Is there an ideal career? Well, for the people who want to help others, nursing is an excellent place to start. The pay is solid, the people are amazing, and the work is fast-paced and varied. Okay, so that’s a positive take on the industry. But let’s face it – nursing comes with lots of negatives. But, they don’t have to get in the way of your ideal career if you know how to cope.

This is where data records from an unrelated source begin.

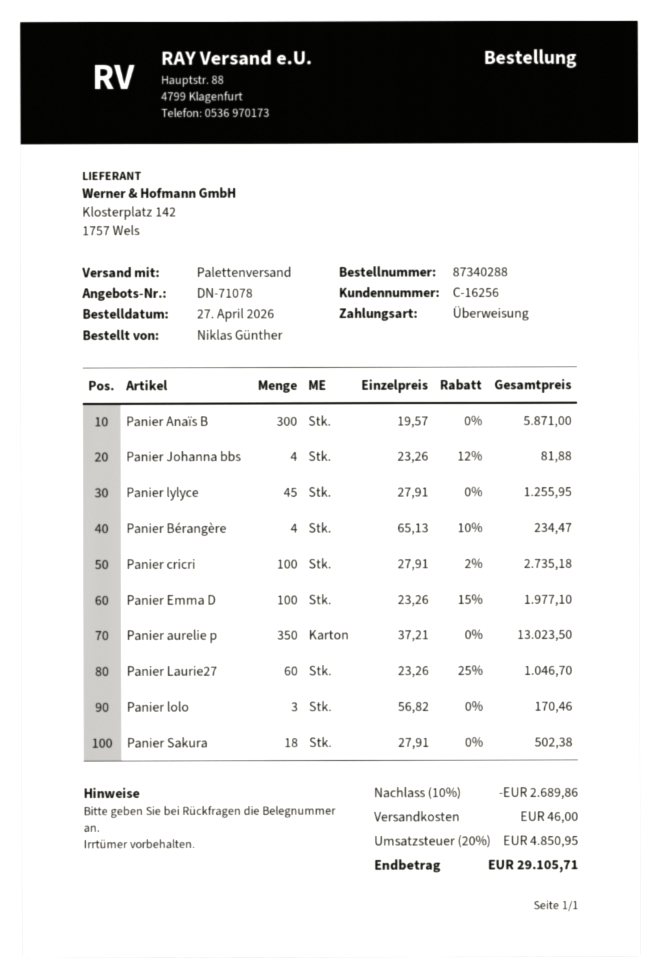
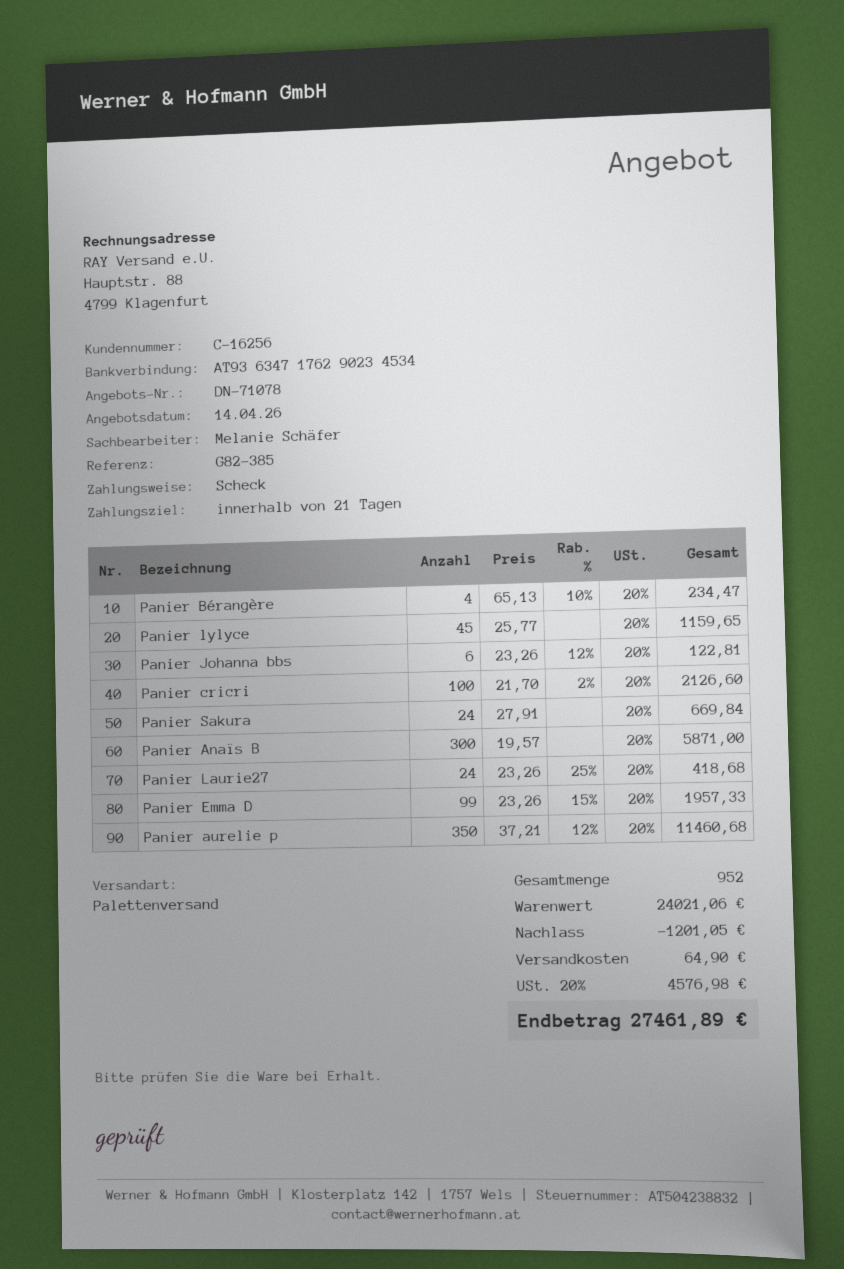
payment method: bank transfer -> cheque
Panier Johanna bbs: 4 x 23.26 - 12% = 81.88 -> 6 x 23.26 - 12% = 122.81
Panier lylyce: 45 x 27.91 = 1255.95 -> 45 x 25.77 = 1159.65
Panier cricri: 100 x 27.91 - 2% = 2735.18 -> 100 x 21.70 - 2% = 2126.60
Panier Emma D: 100 x 23.26 - 15% = 1977.10 -> 99 x 23.26 - 15% = 1957.33
Panier aurelie p: 350 x 37.21 = 13023.50 -> 350 x 37.21 - 12% = 11460.68
Panier Laurie27: 60 x 23.26 - 25% = 1046.70 -> 24 x 23.26 - 25% = 418.68
Panier lolo: 3 x 56.82 = 170.46 -> none
Panier Sakura: 18 x 27.91 = 502.38 -> 24 x 27.91 = 669.84
discount: 2689.86 -> 1201.05
shipping: 46.00 -> 64.90
tax: 20% = 4850.95 -> 20% = 4576.98
total: 29105.71 -> 27461.89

As it happens, there is a list of coping mechanism below which should come in handy. For all you newbies, here’s how to survive on a ward:

Get Plenty Of Sleep:

The shifts will come thick and fast, and they won’t stay the same. Sometimes you’ll have to work during the day and other times at night. There are even times when nurses work a variety of each per week. A lack of sleep, then, is a realistic possibility. But, not getting seven to nine hours a night is a sure-fire way to feel run down and depressed. Whether you are on the evening shift or not, make sure that you find ways to catch up on your 40 winks. The art of napping is something every nurse should learn.

Bond With Colleagues:

Apart from laughing and joking more, your colleagues can have a significant impact on your work life. Take being totally swamped at work and you haven’t ate or, god forbid, used the loo in nine hours. The people who don’t have friends at work have to struggle through until the very end. Colleagues who like and trust each other will have your back so that you can slip away to use the facilities or grab a quick power snack before hitting the pavement again. Bonding with colleagues helps with everything from checking patients to finishing early. Some will even cover a Saturday shift so that you can go out and let your hair down if they’re really nice!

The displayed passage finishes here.